Platts – The U.S. oil industry was quick to vilify the Obama administration earlier this month for delaying its critical go- or no-go permitting decision on a major crude-oil pipeline until 2013. But a key supporter of the proposed Keystone XL pipeline now says that TransCanada, the project's developer, must shoulder some of the responsibility for the lengthy delay that is now stalling its $7 billion endeavor.
U.S. Senator Mike Johanns, a Nebraska Republican, speaking to all-energy news and talk show Platts Energy Week (http://www.plattsenergyweektv.com/), said he met with officials from Calgary-based TransCanada last year and urged them to re-route the pipeline so that it would not cross the environmentally sensitive Sandhills region of his home state. The Sandhills sit atop a portion of the Ogallala Aquifer, an underground source of irrigation and drinking water for millions of people in Nebraska and other Great Plains states.

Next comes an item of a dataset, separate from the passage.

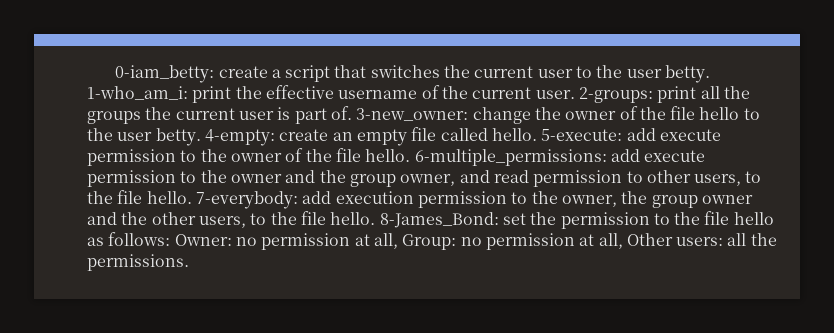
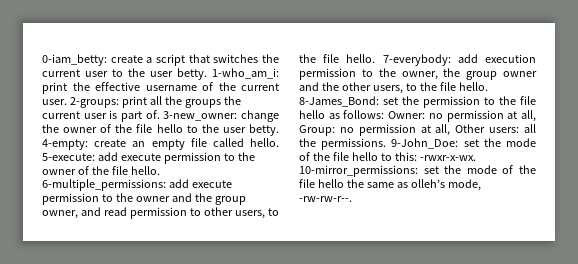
(189, 262) none -> [391,138,536,149] [299,152,476,161] [299,165,536,177] [299,179,481,191] [299,196,352,202] 9-John_Doe: set the mode of the file hello to this: -rwxr-x-wx. 10-mirror_permissions: set the mode of the file hello the same as olleh’s mode, -rw-rw-r--.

Johanns said he urged TransCanada to avoid the aquifer by moving the pipeline's route further east, perhaps even into the corridor that the company established for another, already operational oil pipeline. That project, dubbed simply Keystone, was built a number of years ago without much of the controversy and public opposition that has dogged Keystone XL.
However, Johanns said TransCanada officials rebuffed his request—in part because of the cost associated with re-routing the project.

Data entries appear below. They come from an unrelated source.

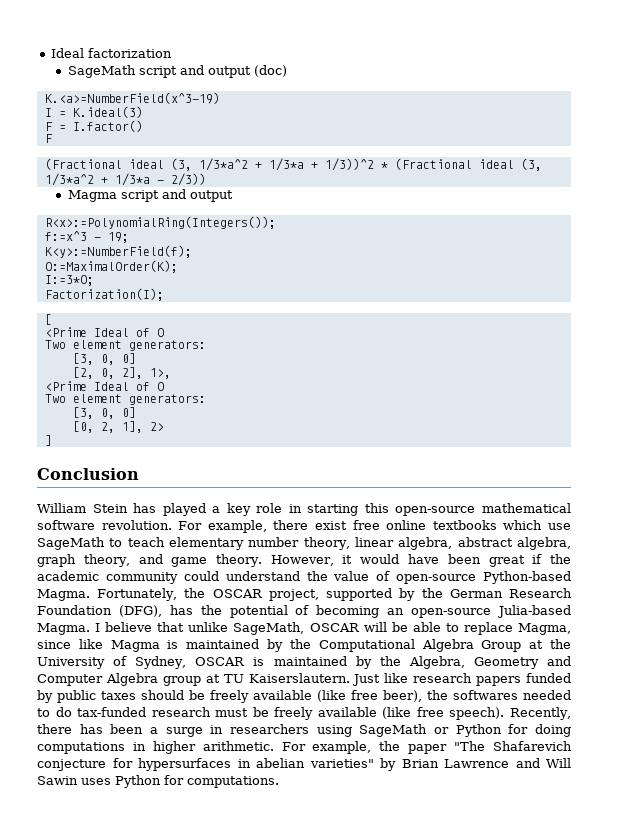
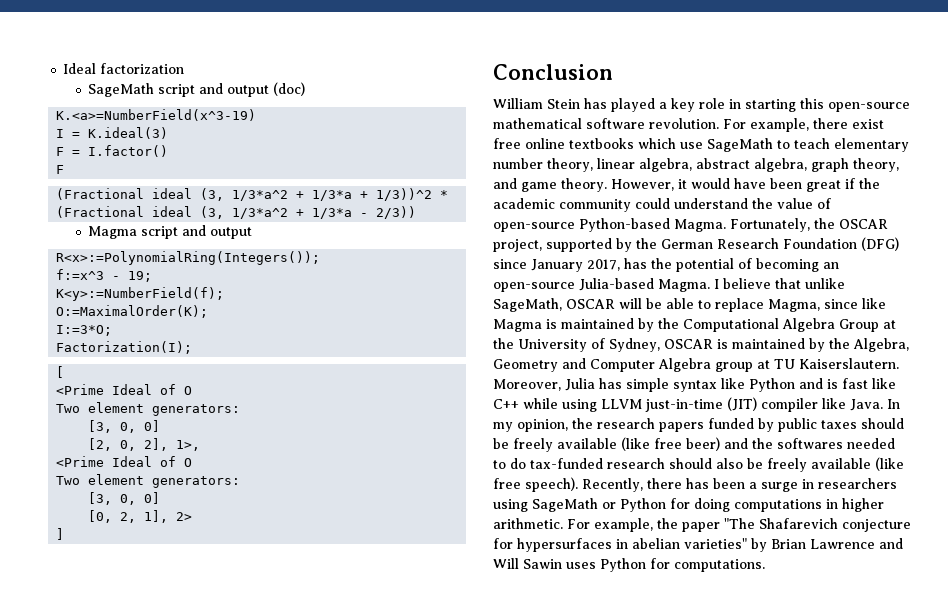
[118,605,162,617] (DFG), -> [861,237,899,251] [493,259,620,272] (DFG) since January 2017,
[352,673,409,686] Just like -> [493,378,896,392] [493,397,900,412] [493,418,593,432] Moreover, Julia has simple syntax like Python and is fast like C++ while using LLVM just-in-time (JIT) compiler like Java. In my opinion, the
[383,690,422,702] beer), -> [686,437,748,451] beer) and
[215,708,249,717] must -> [669,458,743,469] should also

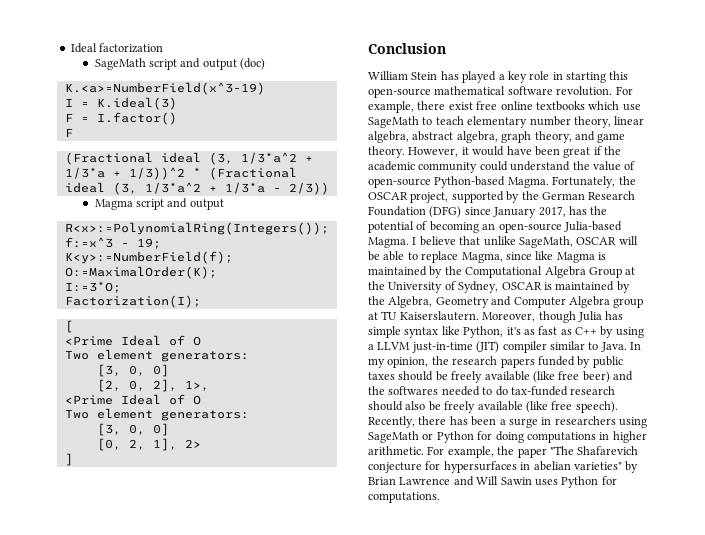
(561, 385) none -> [538,311,576,323] though
[749,378,896,392] [493,398,597,412] Python and is fast like C++ while using -> [463,326,644,338] [368,344,374,350] Python, it's as fast as C++ by using a
[821,398,846,409] like -> [549,341,599,350] similar to

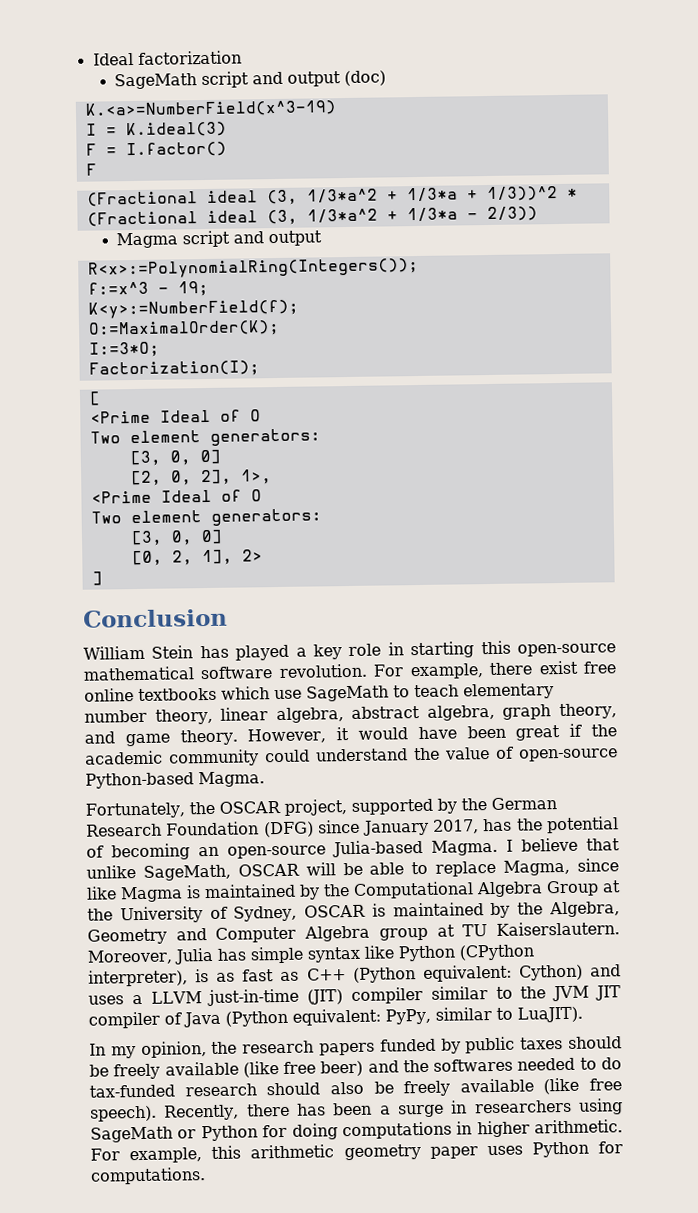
(549, 182) none -> (265, 779) //
[538,311,576,323] though -> (173, 957) none
[463,326,644,338] Python, it's as fast as C++ by using -> [397,944,535,962] [88,964,621,987] [88,995,124,1005] Python (CPython interpreter), is as fast as C++ (Python equivalent: Cython) and uses
[600,342,627,352] Java. -> [520,985,621,1002] [88,1006,583,1029] the JVM JIT compiler of Java (Python equivalent: PyPy, similar to LuaJIT). //
[497,446,639,458] [368,461,639,473] [368,476,532,486] the paper "The Shafarevich conjecture for hypersurfaces in abelian varieties" by Brian Lawrence and Will Sawin -> [211,1144,478,1161] this arithmetic geometry paper

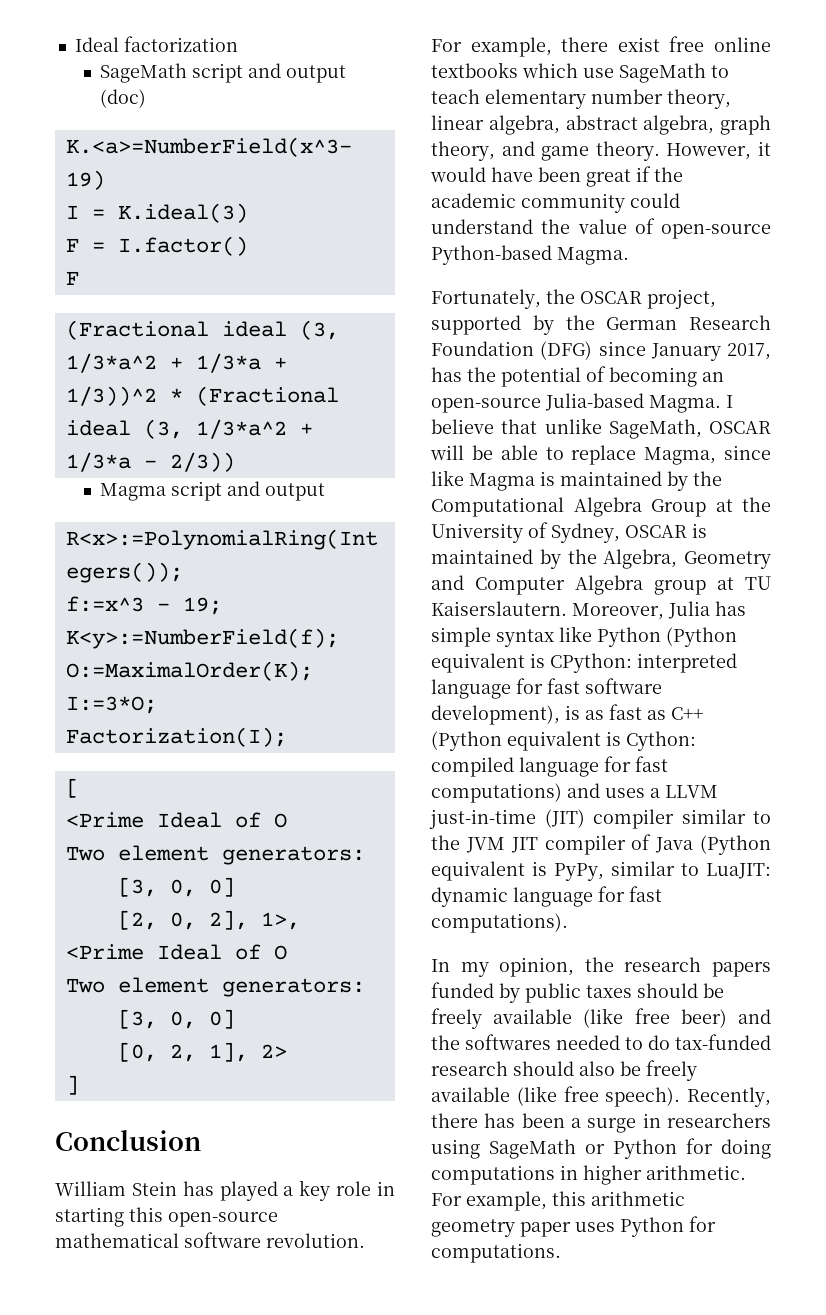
[458,944,535,961] [88,969,188,987] (CPython interpreter), -> [666,627,737,647] [431,653,737,673] [431,678,662,699] [431,705,560,725] (Python equivalent is CPython: interpreted language for fast software development),
[422,964,583,983] equivalent: Cython) -> [507,731,696,751] [431,756,668,777] [431,783,562,803] equivalent is Cython: compiled language for fast computations)
[292,1008,381,1026] equivalent: -> [431,861,547,881] equivalent is
[516,1006,583,1023] LuaJIT). -> [706,863,771,879] [431,886,662,907] [431,913,568,933] LuaJIT: dynamic language for fast computations).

"They just kept saying, 'We can't move it,' " Johanns said.”It's going to be too expensive, or too this or too that. There was always some explanation, which never made any sense to me."

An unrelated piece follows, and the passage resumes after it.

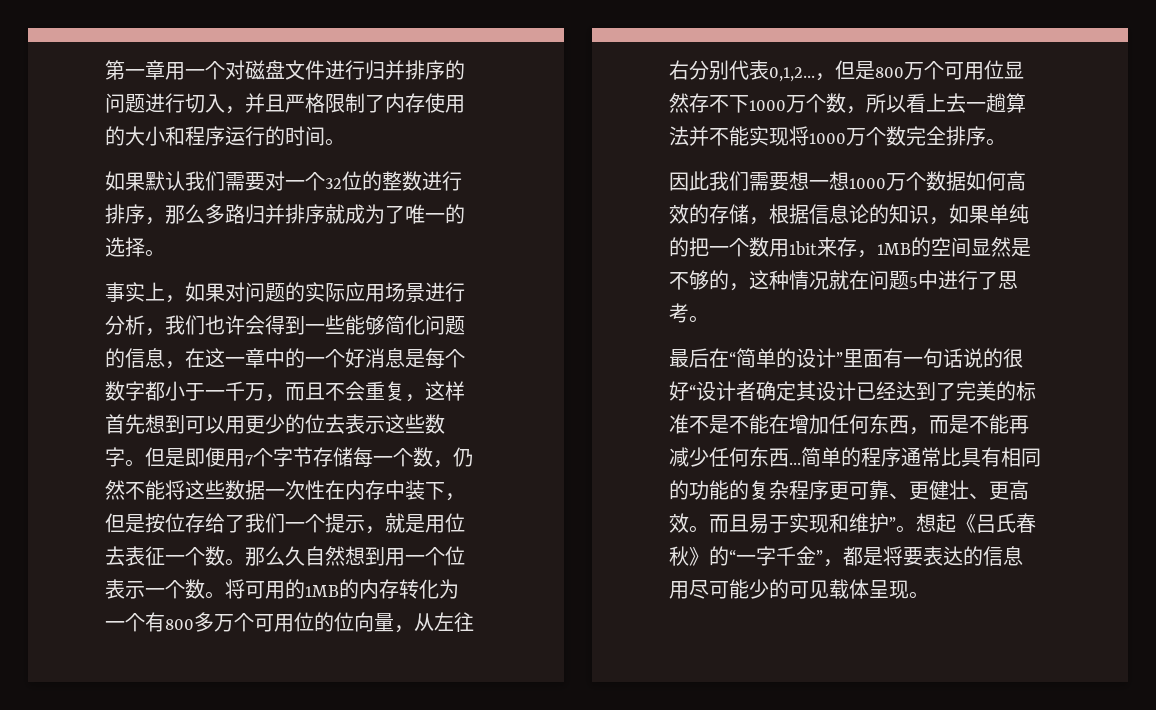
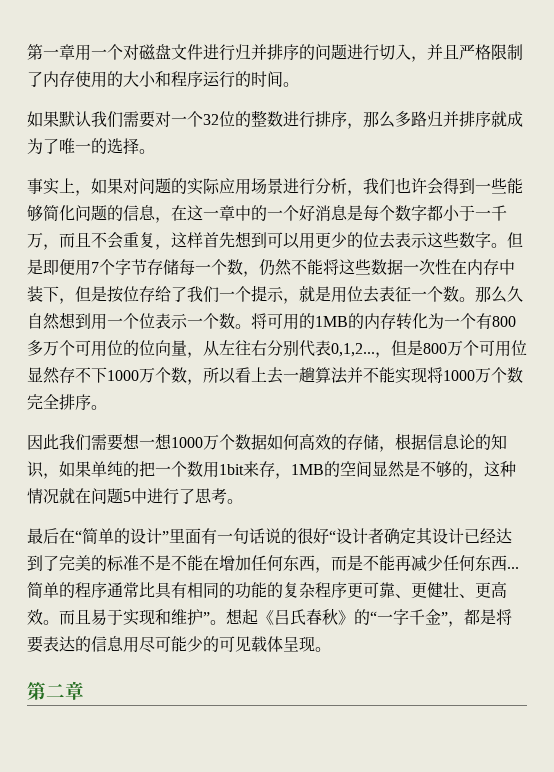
(929, 595) none -> [27,681,84,700] // 第二章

Asked if the years-long controversy over the Keystone XL project could have been avoided had TransCanada agreed early on to change the route through the Cornhusker State, Johanns smiled and said, "Yeah, it could have been."
Terry Cunha, a TransCanada spokesman for the Keystone XL project, did not immediately respond to a phone call and an email message requesting comment on Johanns' statements.
The 1,661-mile-long Keystone XL pipeline would bring heavy crude from Alberta's oil-sands region to refineries on the U.S. Gulf Coast. Because it would run through a number of U.S. states, the U.S. State Department must determine if the pipeline is in America's "national interest."
The State Department had been expected to make that permitting decision in late 2011 or early 2012. But on November 10, the department announced that it would push back its decision until the first quarter of 2013, citing the need to study "alternate routes" that avoid the Sand Hills region in Nebraska. TransCanada, in response, agreed to work with the State Department and the Nebraska Department of Environmental Quality to find a more acceptable route for the pipeline. The Nebraska state legislature is expected to pass a bill soon to codify the process.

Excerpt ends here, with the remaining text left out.